:: INSTRUCTIONS FOR THE TASK ::
Start the copy at the line containing "order date: 2024-04-03 -> 2024-04-01" and run it through the last line of the records. Repeat each line exactly; omit pictures.

(DATASET ENTRIES)

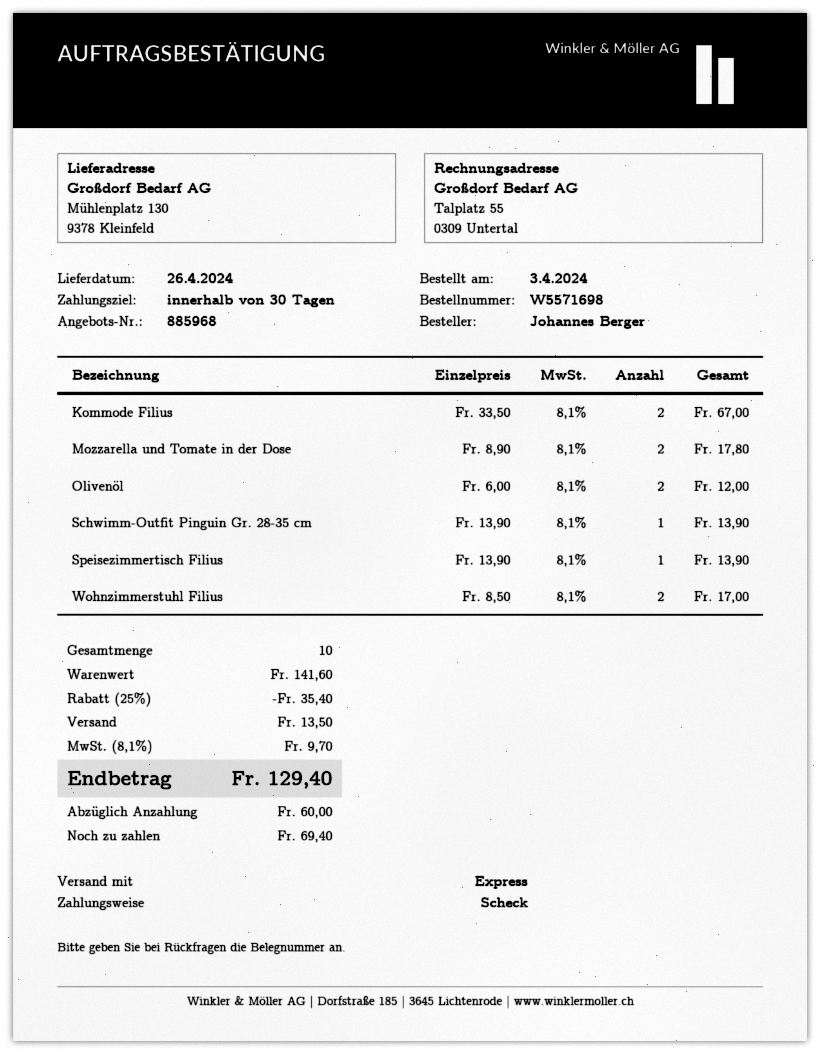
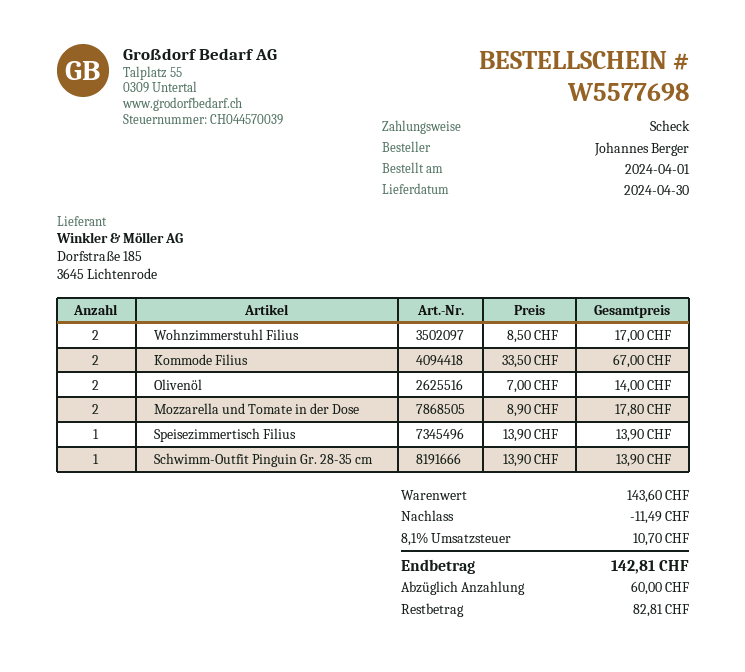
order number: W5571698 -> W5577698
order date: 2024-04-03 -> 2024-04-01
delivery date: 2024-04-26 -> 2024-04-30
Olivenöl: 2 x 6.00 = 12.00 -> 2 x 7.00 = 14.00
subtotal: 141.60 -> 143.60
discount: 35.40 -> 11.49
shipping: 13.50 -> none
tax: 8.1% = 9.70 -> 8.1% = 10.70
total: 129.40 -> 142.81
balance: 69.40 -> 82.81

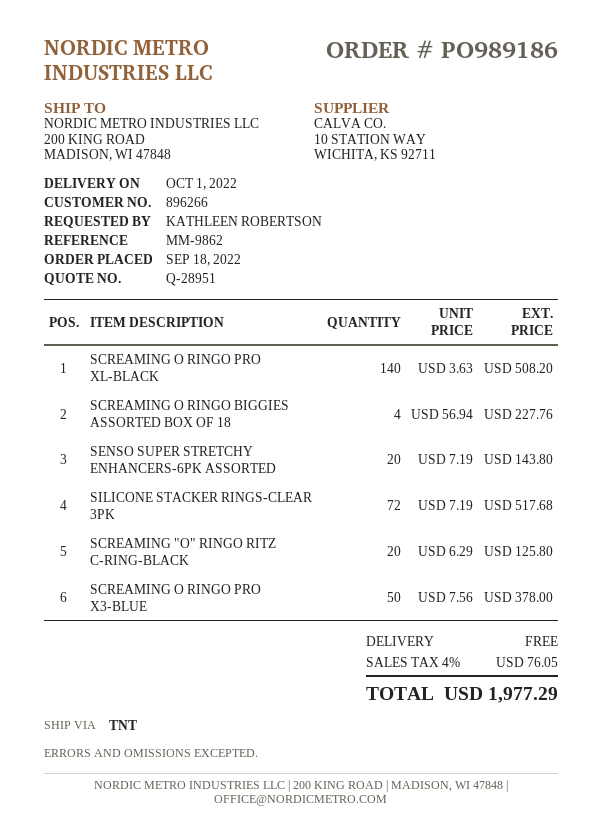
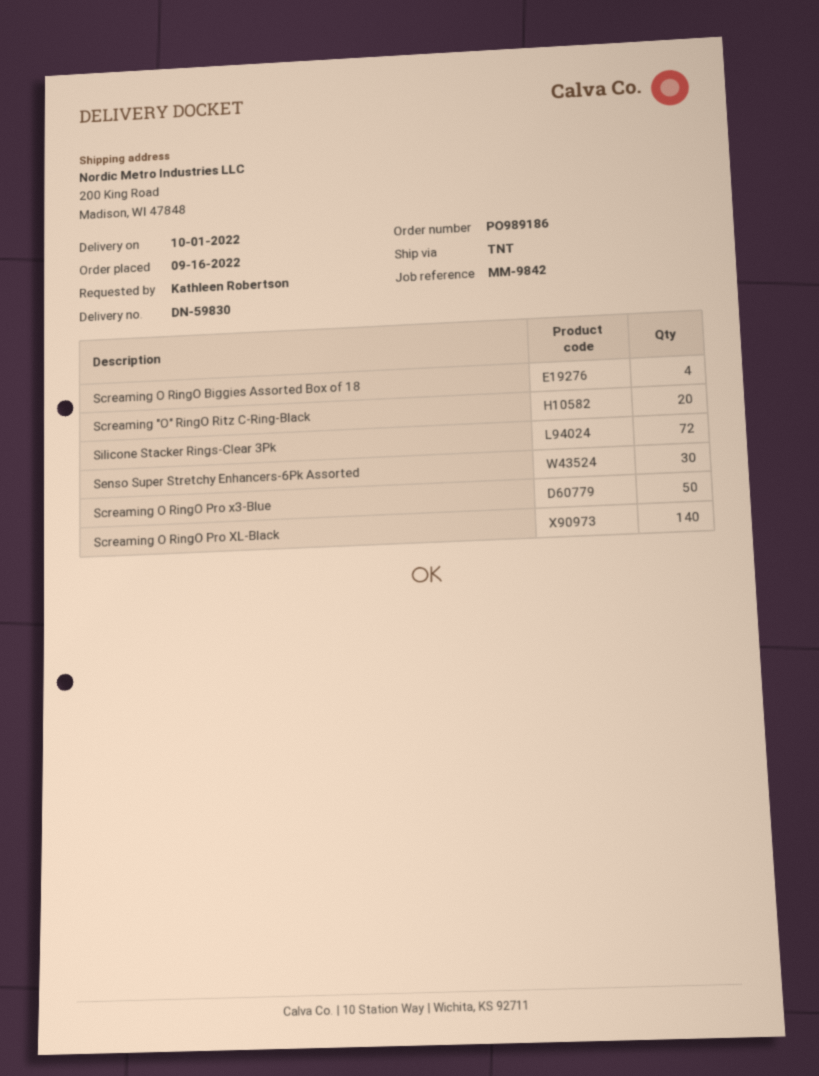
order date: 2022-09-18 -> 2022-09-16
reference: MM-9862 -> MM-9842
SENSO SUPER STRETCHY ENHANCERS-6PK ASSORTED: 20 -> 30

(End DATASET ENTRIES)

:: EXERCISE RESPONSE ::
order date: 2024-04-03 -> 2024-04-01
delivery date: 2024-04-26 -> 2024-04-30
Olivenöl: 2 x 6.00 = 12.00 -> 2 x 7.00 = 14.00
subtotal: 141.60 -> 143.60
discount: 35.40 -> 11.49
shipping: 13.50 -> none
tax: 8.1% = 9.70 -> 8.1% = 10.70
total: 129.40 -> 142.81
balance: 69.40 -> 82.81

order date: 2022-09-18 -> 2022-09-16
reference: MM-9862 -> MM-9842
SENSO SUPER STRETCHY ENHANCERS-6PK ASSORTED: 20 -> 30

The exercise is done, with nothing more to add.